# broken wing, 3 weeks later, please help!



## chickenbanana (Oct 21, 2005)

Hello, my name is Sarah and I live in Yorkshire, UK. 

About 3 weeks ago my someone I know found a wild pigeon in an abandoned factory he was working in and brought it to me (I keep chickens so thought I might want to help). It has an injured wing that dragged on the ground, when the pigeon arrived he seemed drowsy and down but within a couple of days he was alert and eating and drinking, he has no cuts or obvious injuries, it seems to be just his wing. 

So after looking at the advice here (thankyou!) and examining him, we bandaged the wing with vet wrap, and all seemed to be going well.
We're not sure how long he was in the factory so maybe the wing had already healed in the droopy position but it seemed worth a try. Now we have taken off the bandage and the wing doesn't seem any better. He is in the spare chicken hutch and can get to the perch (about 40cm up) but I think he is jumping...

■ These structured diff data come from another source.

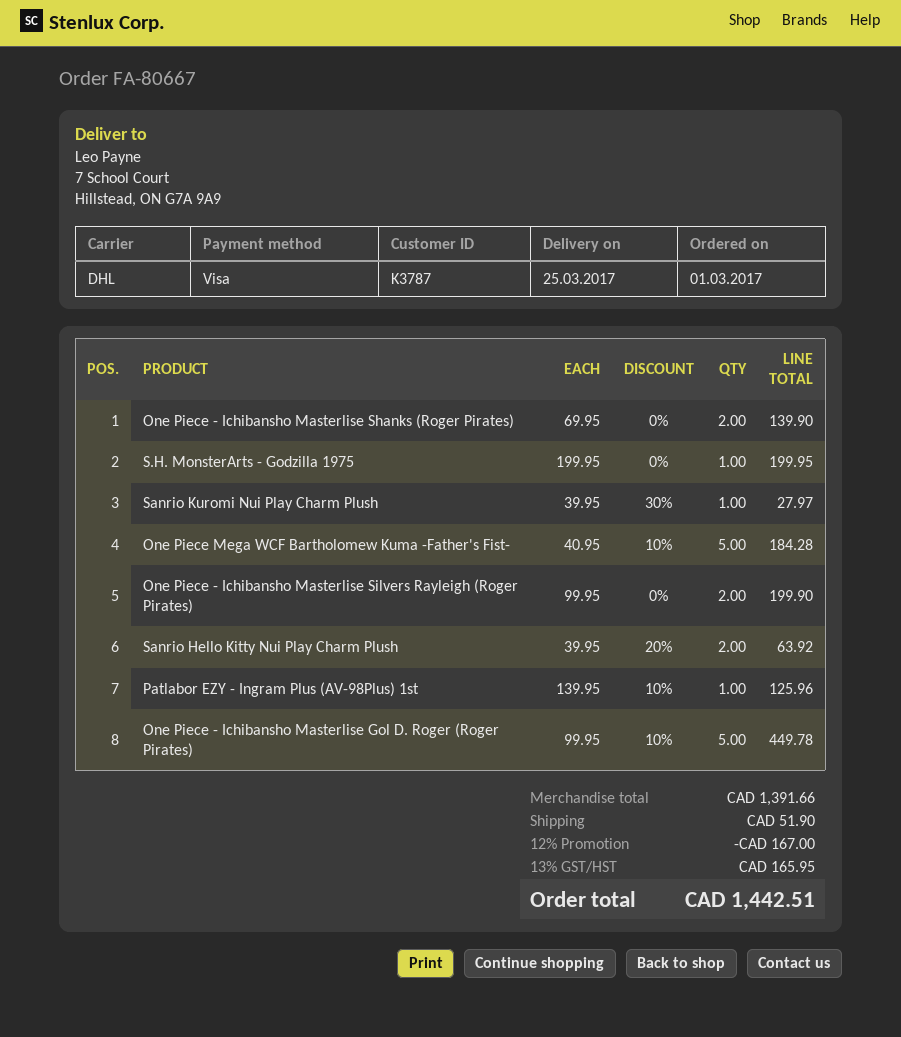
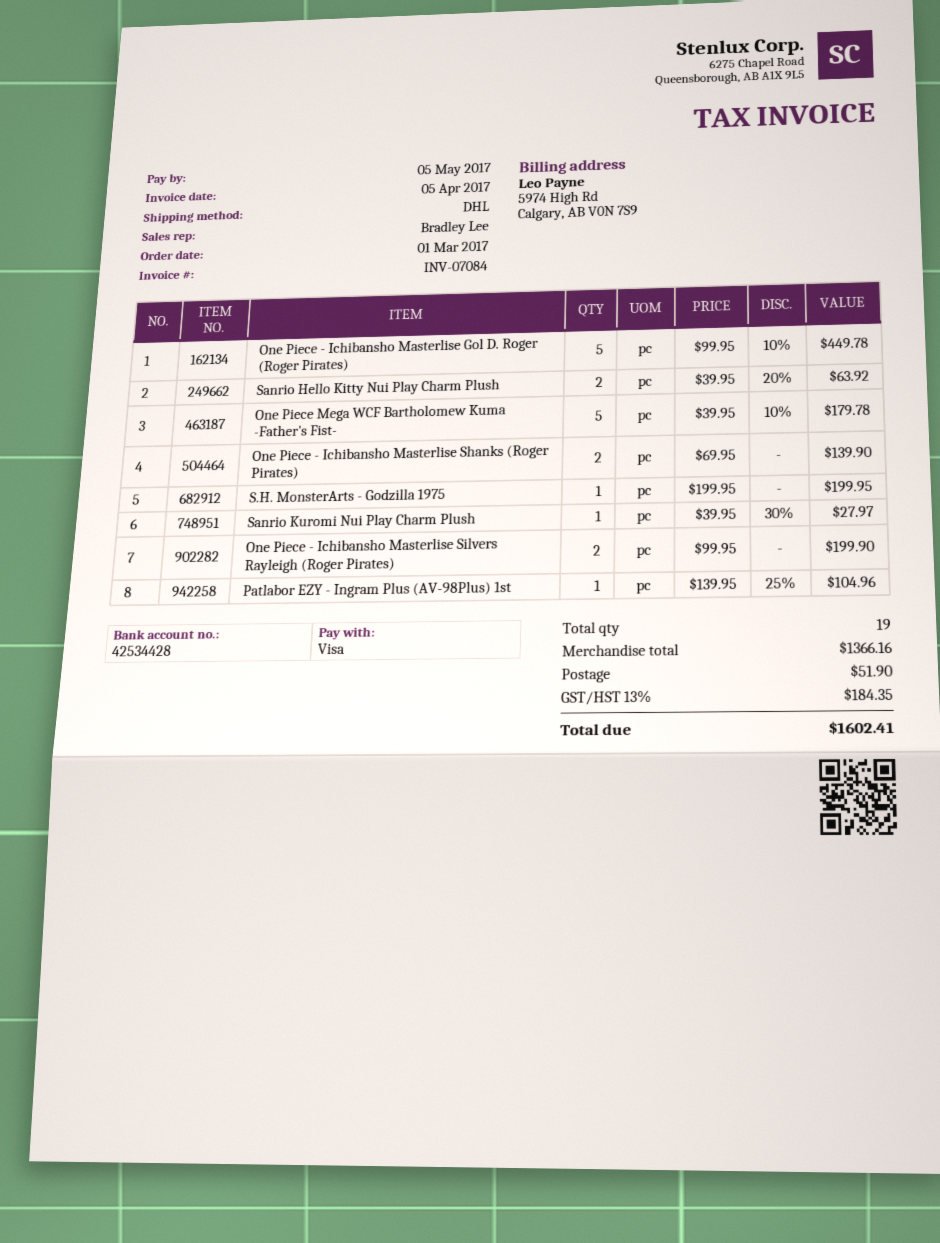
One Piece Mega WCF Bartholomew Kuma -Father's Fist-: 5 x 40.95 - 10% = 184.28 -> 5 x 39.95 - 10% = 179.78
Patlabor EZY - Ingram Plus (AV-98Plus) 1st: 1 x 139.95 - 10% = 125.96 -> 1 x 139.95 - 25% = 104.96
subtotal: 1391.66 -> 1366.16
discount: 12% = 167.00 -> none
tax: 13% = 165.95 -> 13% = 184.35
total: 1442.51 -> 1602.41

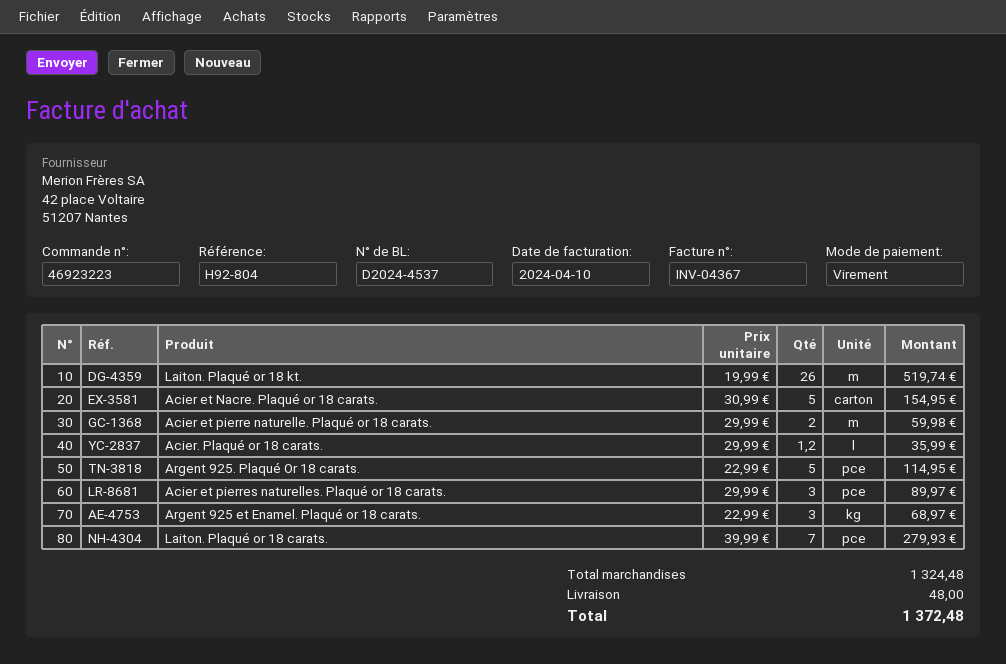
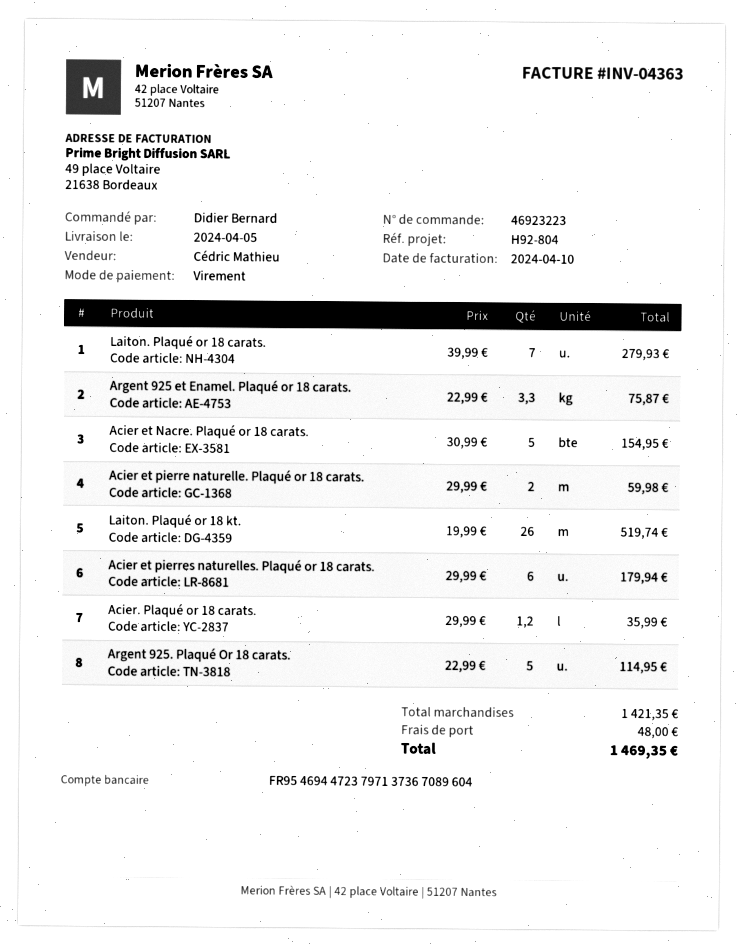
invoice number: INV-04367 -> INV-04363
Acier et pierres naturelles. Plaqué or 18 carats.: 3 x 29.99 = 89.97 -> 6 x 29.99 = 179.94
Argent 925 et Enamel. Plaqué or 18 carats.: 3 x 22.99 = 68.97 -> 3.3 x 22.99 = 75.87
subtotal: 1324.48 -> 1421.35
total: 1372.48 -> 1469.35

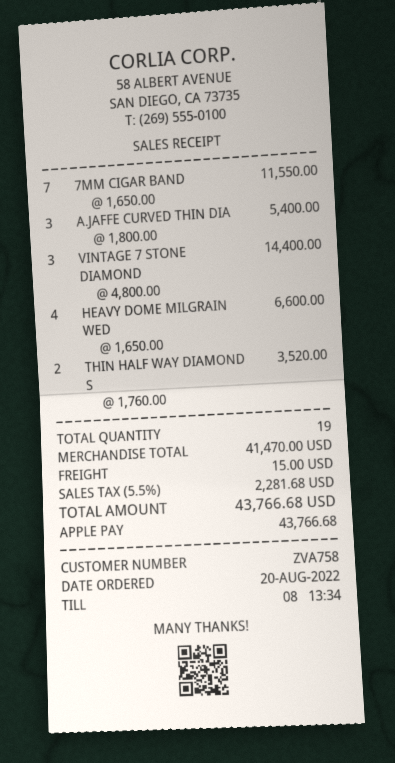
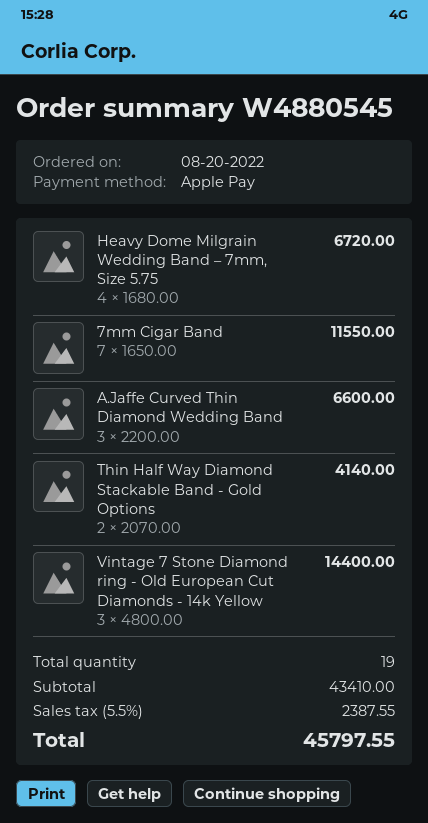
A.JAFFE CURVED THIN DIA: 3 x 1800.00 = 5400.00 -> 3 x 2200.00 = 6600.00
HEAVY DOME MILGRAIN WED: 4 x 1650.00 = 6600.00 -> 4 x 1680.00 = 6720.00
THIN HALF WAY DIAMOND S: 2 x 1760.00 = 3520.00 -> 2 x 2070.00 = 4140.00
subtotal: 41470.00 -> 43410.00
shipping: 15.00 -> none
tax: 5.5% = 2281.68 -> 5.5% = 2387.55
total: 43766.68 -> 45797.55

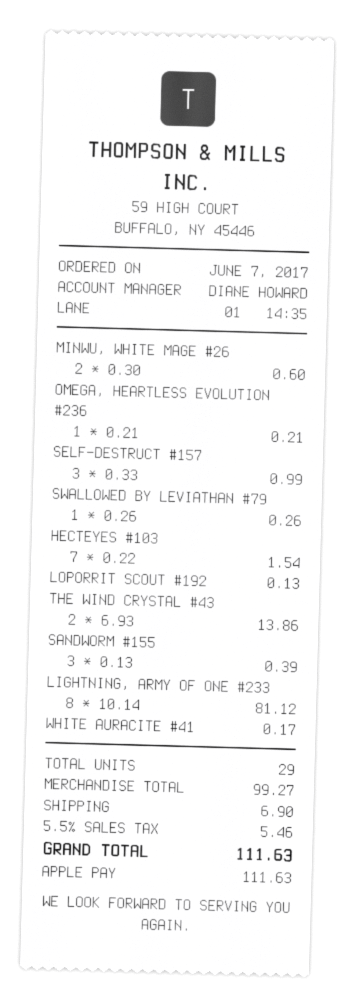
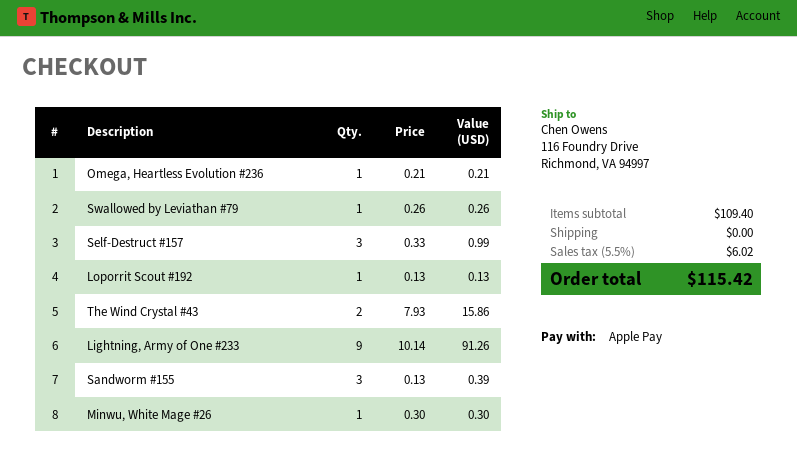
MINWU, WHITE MAGE #26: 2 x 0.30 = 0.60 -> 1 x 0.30 = 0.30
HECTEYES #103: 7 x 0.22 = 1.54 -> none
THE WIND CRYSTAL #43: 2 x 6.93 = 13.86 -> 2 x 7.93 = 15.86
LIGHTNING, ARMY OF ONE #233: 8 x 10.14 = 81.12 -> 9 x 10.14 = 91.26
WHITE AURACITE #41: 1 x 0.17 = 0.17 -> none
subtotal: 99.27 -> 109.40
shipping: 6.90 -> 0.00
tax: 5.5% = 5.46 -> 5.5% = 6.02
total: 111.63 -> 115.42

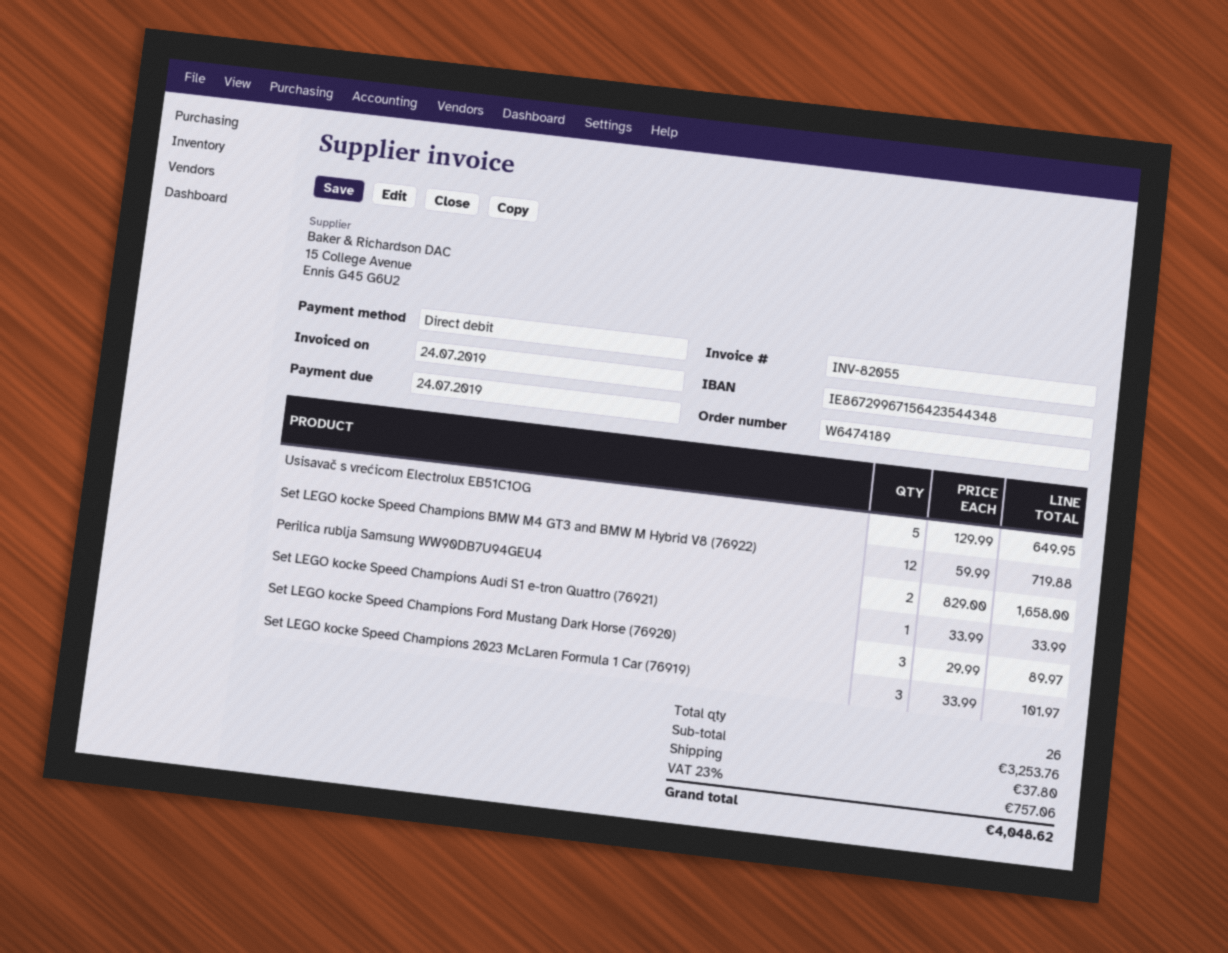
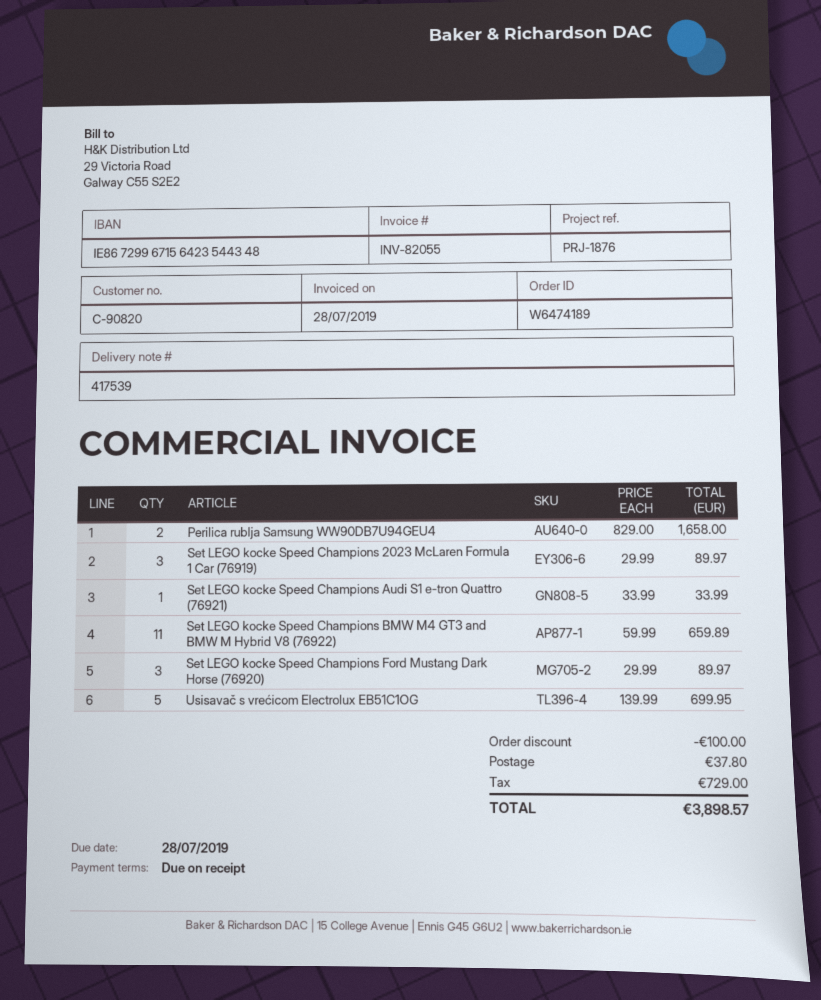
invoice date: 2019-07-24 -> 2019-07-28
due date: 2019-07-24 -> 2019-07-28
Usisavač s vrećicom Electrolux EB51C1OG: 5 x 129.99 = 649.95 -> 5 x 139.99 = 699.95
Set LEGO kocke Speed Champions BMW M4 GT3 and BMW M Hybrid V8 (76922): 12 x 59.99 = 719.88 -> 11 x 59.99 = 659.89
Set LEGO kocke Speed Champions 2023 McLaren Formula 1 Car (76919): 3 x 33.99 = 101.97 -> 3 x 29.99 = 89.97
discount: none -> 100.00
tax: 757.06 -> 729.00
total: 4048.62 -> 3898.57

I would love to hear any advice anyone can give me on what to do next, it seems cruel to keep him on his own, it makes me feel sad to see him just sat there when he should be flying free but i'm not sure how to help him...

Thankyou in anticipation
Sarah


----------



## Pigeonpal2002 (Jul 27, 2002)

Hi Sarah, 

It sounds like the wing could have already started to heal incorrectly. It would be best if you could get the pigeon to a qualified avian vet for x-rays and just to see what is going on with the bones. If it's started to heal incorrectly, there is really little that can be done and the pigeon will likely never fly again. This isn't a death sentence for the bird though! Can you keep the pigeon, do you have the means and desire to keep him if needed? 

One thing at a time though, keep the wrap on for now but do check into getting the bird examined by a professional to see how bad it is and whether calcification has already begun.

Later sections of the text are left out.